Expressing Amounts

This lesson will cover various expressions used to express various degrees of amounts. For example, sentences like, “I only ate one”, “That was all that was left”, “There’s just old people here”, or “I ate too much” all indicate whether there’s a lot or little of something. Most of these expressions are made with particles and not as separate words as you see in English.

Indicating that’s all there is using 「だけ」


  1. りんご – apple
  2. これ – this
  3. それ – that
  4. 食べる 【たべ・る】 (ru-verb) – to eat
  5. この – this (abbr. of これの)
  6. 歌 【うた】 – song
  7. 歌う 【うた・う】 (u-verb) – to sing
  8. その – that (abbr. of それの)
  9. 人 【ひと】 – person
  10. 好き 【す・き】 (na-adj) – likable; desirable
  11. 販売機 【はん・ばい・き】 – vending machine
  12. 五百円玉 【ご・ひゃく・えん・だま】 – 500 yen coin
  13. 小林 【こ・ばやし】 – Kobayashi (last name)
  14. 返事 【へん・じ】 – reply
  15. 来る 【く・る】 (exception) – to come
  16. 準備 【じゅん・び】 – preparations
  17. 終わる 【お・わる】 (u-verb) – to end
  18. ここ – here
  19. 名前 【な・まえ】 – name
  20. 書く 【か・く】 (u-verb) – to write
  21. いい (i-adj) – good

The particle 「だけ」 is used to express that that’s all there is. Just like the other particles we have already learned, it is directly attached to the end of whichever word that it applies to.


  1. りんごだけ
    Just apple(s) (and nothing else).
  2. これそれだけ
    Just that and this (and nothing else).

When one of the major particles are also applied to a word, these particles must come after 「だけ」. In fact, the ordering of multiple particles usually start from the most specific to the most general.

  1. それだけは食べないでください
    Just don’t eat that. (Anything else is assumed to be OK).
  2. このだけを歌わなかった
    Didn’t sing just this song.
  3. そのだけが好きだったんだ
    That person was the only person I liked.

The same goes for double particles. Again 「だけ」 must come first.

  • この販売機だけでは五百円玉使えない
    Cannot use 500 yen coin in just this vending machine.

With minor particles such as 「から」 or 「まで」, it is difficult to tell which should come first. When in doubt, try googling to see the level of popularity of each combination. It turns out that 「からだけ」 is almost twice as popular as 「だけから」 with a hit number of 90,000 vs. 50,000.

  • 小林さんからだけは返事来なかった
    A reply has not come from only Kobayashi-san.

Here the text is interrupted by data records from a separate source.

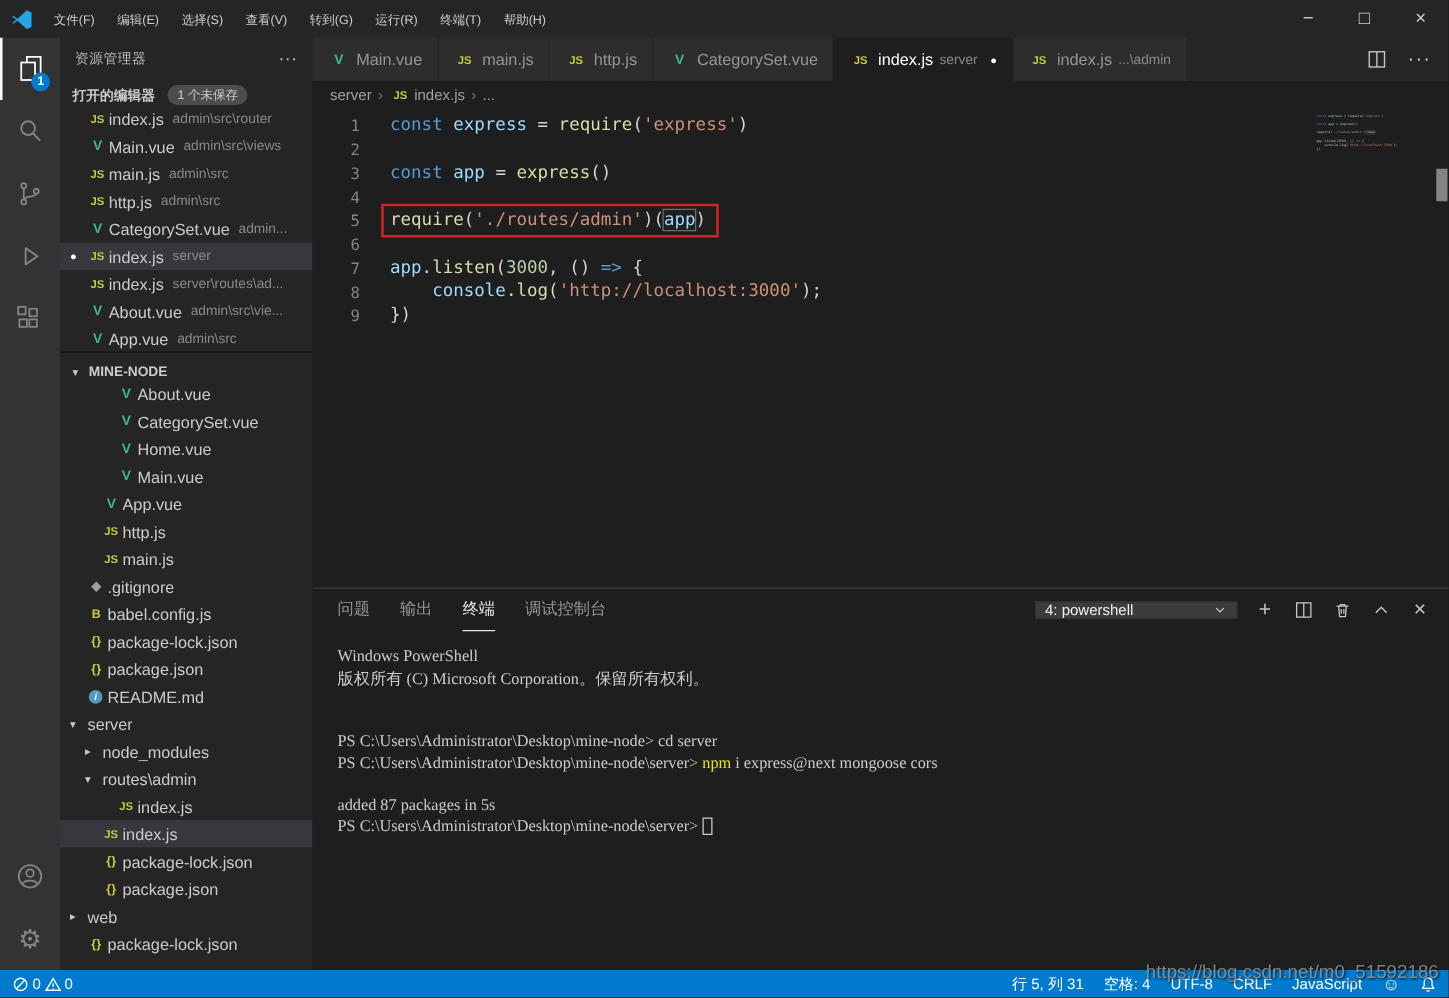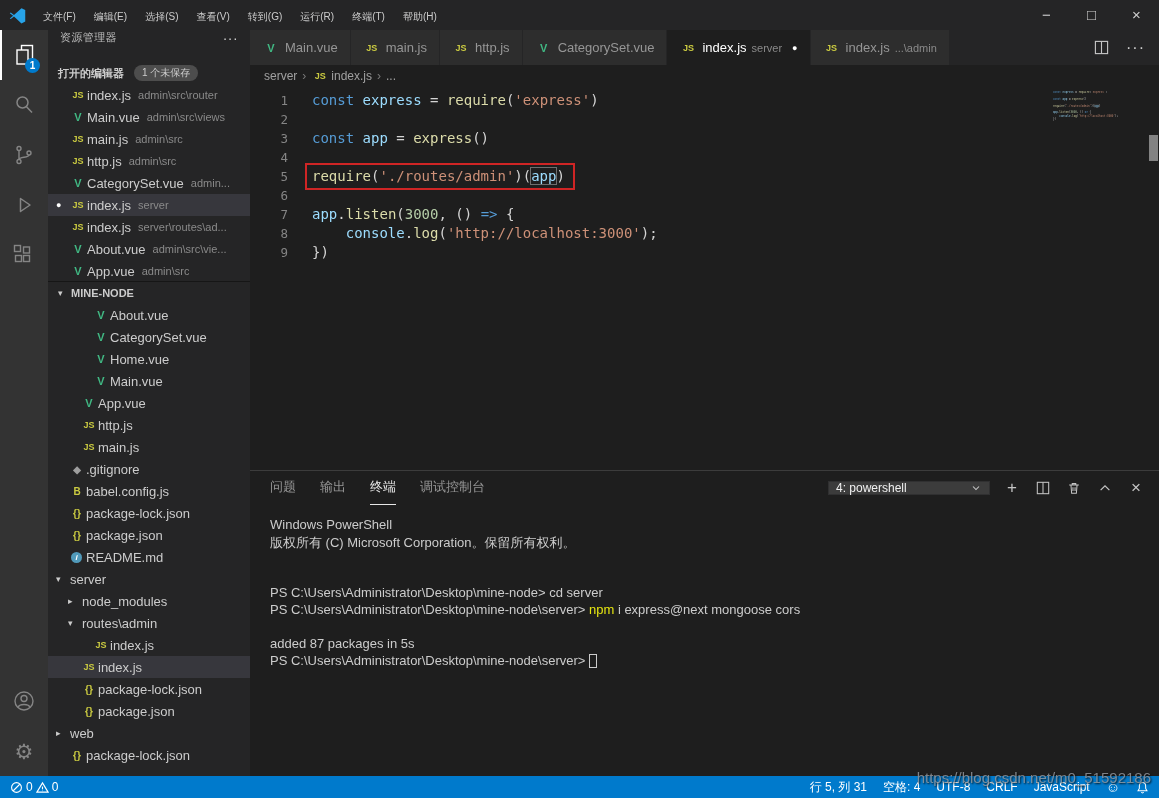"资源管理器" .sb-title { align-items: flex-start -> center }
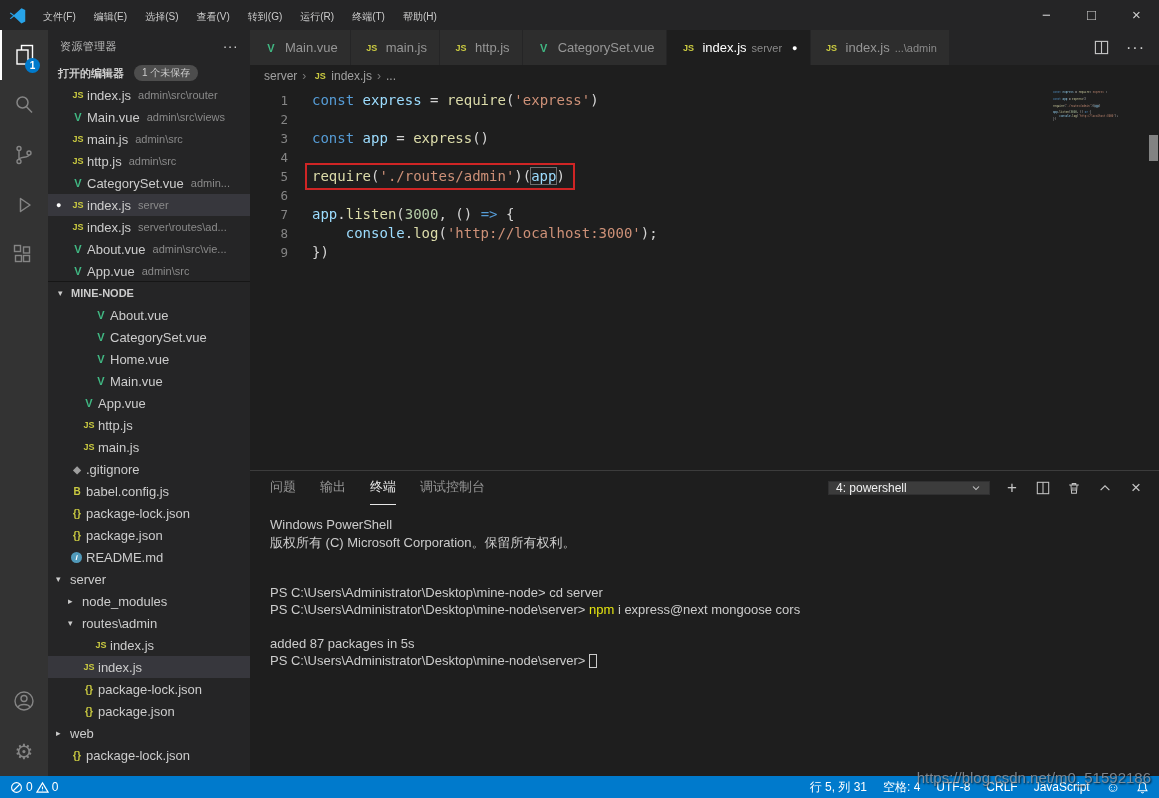"打开的编辑器" .section-header { align-items: center -> flex-end }
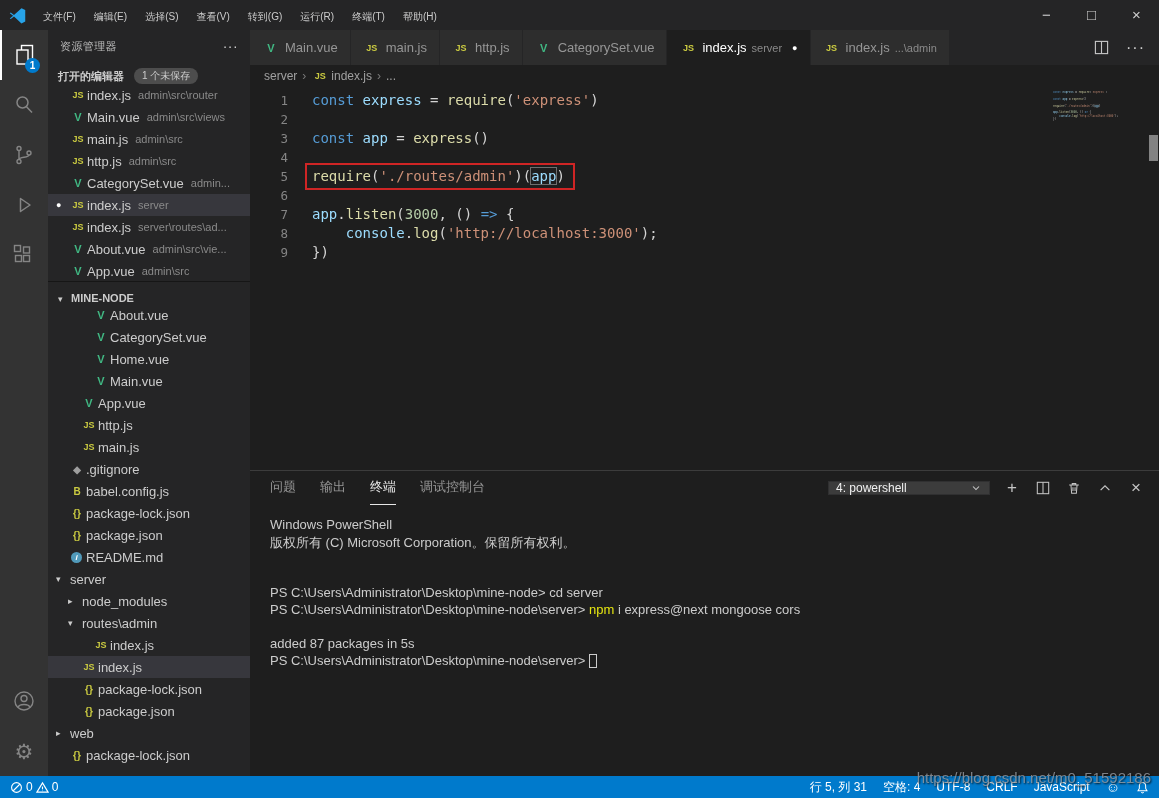"Windows PowerShell" .terminal { font-family: Liberation Sans, sans-serif -> Liberation Serif, serif }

Unlike some particles, you can directly attach 「だけ」 to verbs as well.

  1. 準備終わったから、これから食べるだけだ。
    Since the preparations are done, from here we just have to eat.
  2. ここ名前書くだけでいいですか?
    Is it ok to just write [my] name here?

Using 「のみ」 as a formal version of 「だけ」


  1. この – this (abbr. of これの)
  2. 乗車券 【じょう・しゃ・けん】 – passenger ticket
  3. 発売 【はつ・ばい】 – sale
  4. 当日 【とう・じつ】 – that very day
  5. 有効 【ゆう・こう】 – effective
  6. アンケート – survey
  7. 対象 【たい・しょう】 – target
  8. 大学生 【だい・がく・せい】 – college student

A particle that is essentially identical both grammatically and in meaning to 「だけ」 is 「のみ」. However, unlike 「だけ」, which is used in regular conversations, 「のみ」 is usually only used in a written context. It is often used for explaining policies, in manuals, and other things of that nature. This grammar really belongs in the advanced section since formal language has a different flavor and tone from what we have seen so far. However, it is covered here because it is essentially identical to 「だけ」. Just googling for 「のみ」 will quickly show the difference in the type of language that is used with 「のみ」 as opposed to 「だけ」.

  1. この乗車券発売当日のみ有効です。
    This boarding ticket is only valid on the date on which it was purchased.
  2. アンケート対象大学生のみです。
    The targets of this survey are only college students.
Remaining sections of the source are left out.